3 For support of his argument that application of Rule 32 in this case is constitutionally impermissible, the claimant relies upon the terms of Art. 5 § 54, Okl. Const., which provide:

"The repeal of a statute shall not revive a statute previously repealed by such statute, nor shall such repeal affect any accrued right, or penalty incurred, or proceedings begun by virtue of such repealed statute." (Emphasis added.)

The claimant contends that his right to compensation accrued on the last day of exposure to industrial noise at the workplace (June 20, 1986). For our discussion we assume this is so.

4 Parks v. Norman Mun. Hosp., Okl., 684 P.2d 548, 552 (1984).

5 Whitener v. South Cent. Solid Waste Auth., Okl., 773 P.2d 1248, 1250 (1989).

6 The employer's brief discusses other evidence upon which the trial tribunal also could have based its denial of this claim. Throughout the period of employment the claimant never reported or sought compensation or medical treatment for his claimed injury; the claim was not filed until a year and a half after the plant had closed. We express no opinion on the viability of this evidence as proof that no accidental injury had occurred.

7 By the following colloquy it appears that what might have originally been an objection to admissibility finally culminated in an express challenge to the probative value of the claimant's 1978 hearing test results which were offered into evidence by the employer:

"[Mr. Jones (claimant's counsel):] We do have objections to those reports though and I'm ready to make them on the record.

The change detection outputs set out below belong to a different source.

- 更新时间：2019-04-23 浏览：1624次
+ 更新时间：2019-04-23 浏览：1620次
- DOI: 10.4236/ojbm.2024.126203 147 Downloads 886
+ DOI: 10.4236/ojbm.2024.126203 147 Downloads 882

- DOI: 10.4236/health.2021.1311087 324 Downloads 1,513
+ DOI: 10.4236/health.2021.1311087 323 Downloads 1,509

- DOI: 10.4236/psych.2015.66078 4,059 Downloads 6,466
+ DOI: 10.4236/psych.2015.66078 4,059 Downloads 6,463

"[The court:] What's your objection to Respondent's 1 [the claimant's 1978 audiograms?

"[Mr. Jones:] My first objection to them is that they were not given by a physician or by any health care provider for that matter. My second objection to them is that they did not follow the OSHA protocol for the giving of [sic] hearing test. My third objection to them is that if they did not follow the OSHA protocol then they tend to overstate the amount of this man's hearing loss because they reflect what is called a temporary threshold shift. A temporary threshold shift is a temporary loss of hearing not compensable in this court.

"[The court:] Mr. Jones, you're making [sic] competency objection?

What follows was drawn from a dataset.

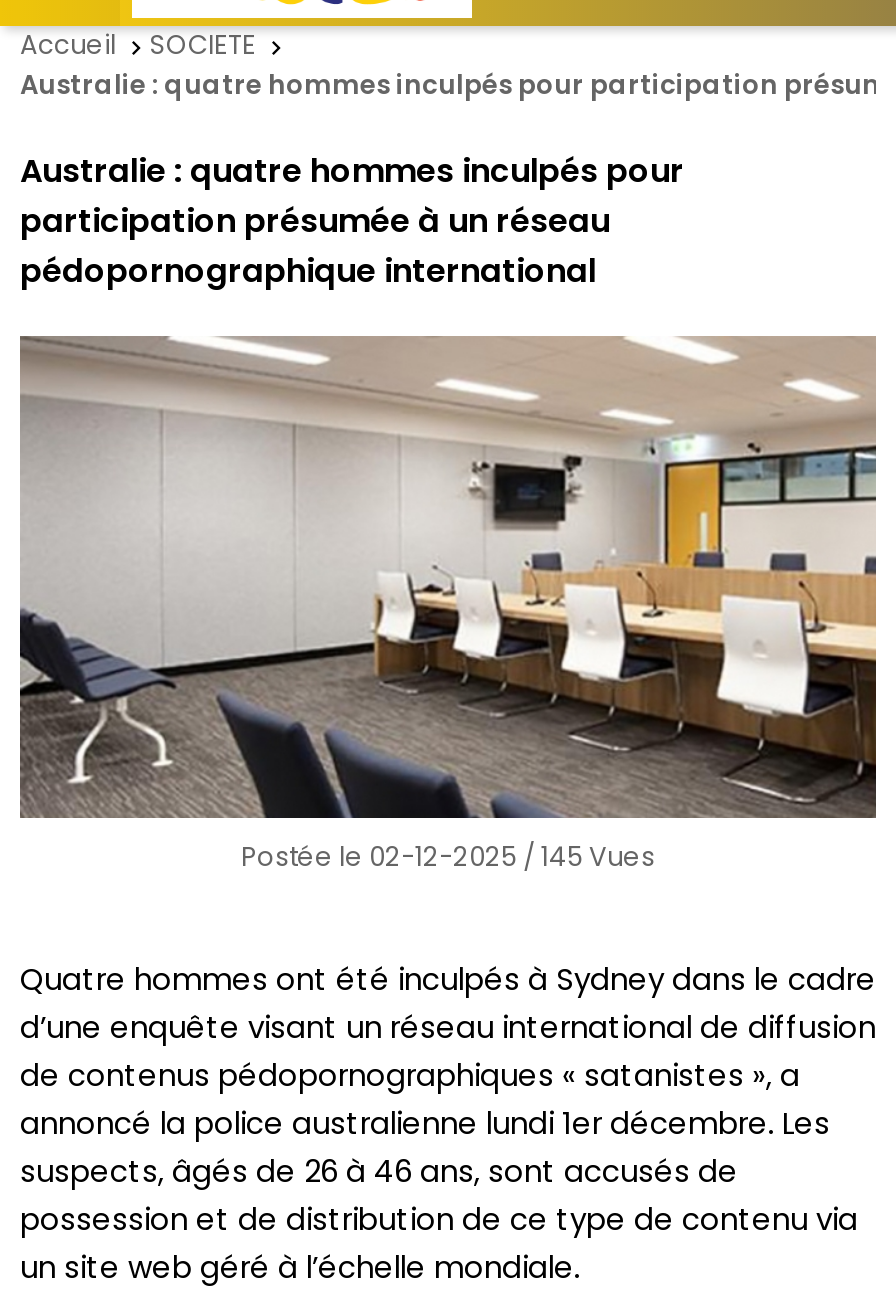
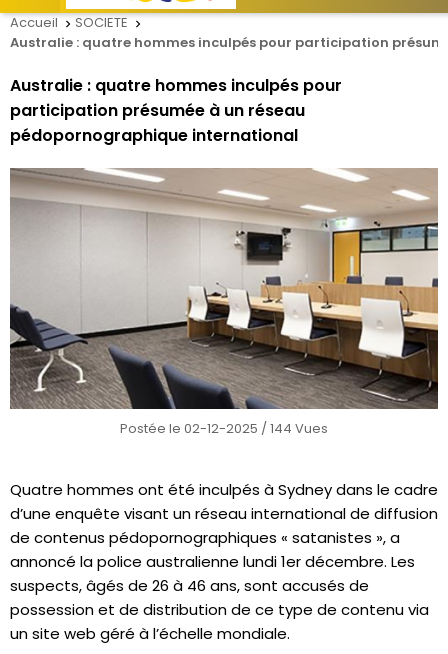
- Postée le 02-12-2025 / 145 Vues
+ Postée le 02-12-2025 / 144 Vues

"[Mr. Jones:] No, Judge, I'm telling you they don't have any probative value.

"[The court:] Making a probative value objection?

"[Mr. Jones:] Yes, ma'am.

"[The court:] . . . I'm going to go ahead and admit them. I'll take your objection under consideration."

8 On voir dire examination the employer's company representative was asked: 1) whether he was present when the claimant took the tests, 2) what was the "protocol to taking these tests," 3) who administered them, 4) are the tests given by a doctor and 5) how long had the claimant been off the job line by the time he took the tests? To these questions the witness either did not know the answers or gave a negative response. When asked to define a "temporary threshold shift," the witness appears to have done so to the claimant's satisfaction by stating it is a form of temporary loss of hearing caused by exposure to loud noises.

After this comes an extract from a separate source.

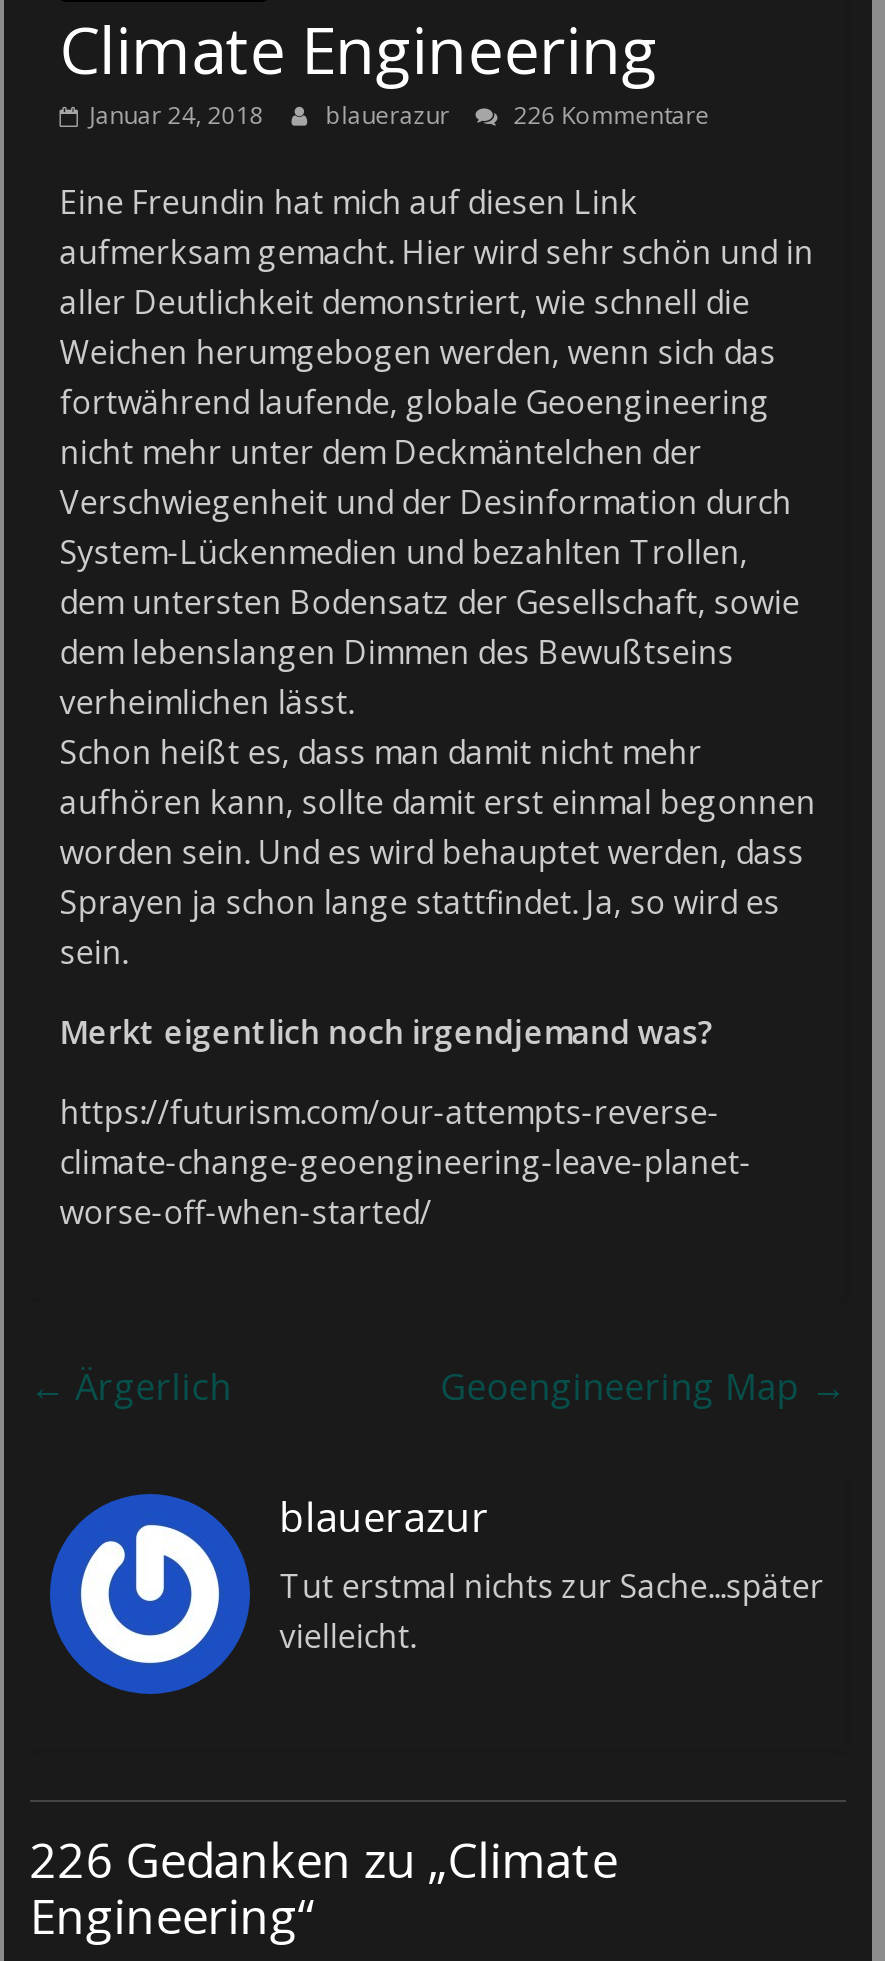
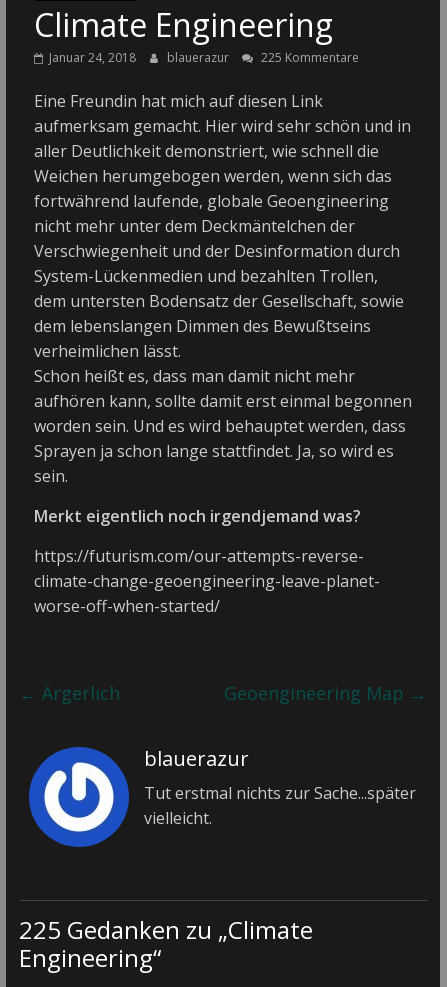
- Januar 24, 2018 blauerazur 226 Kommentare
+ Januar 24, 2018 blauerazur 225 Kommentare

- 226 Gedanken zu „Climate
+ 225 Gedanken zu „Climate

9 Cf. Bostick Tank Truck Service v. Nix, Okl., 764 P.2d 1344, 1347-1348 (1988) (when the probative value of a medical opinion is challenged for assumption of an incomplete or inaccurate history, "the duty rests upon the cross-examiner to elicit from the witness the failure to assume a fact conceded to be material or to show that the omitted fact is indeed indispensable so that its omission from the range of facts to be assumed is fatal to the probative value of the expert's opinion").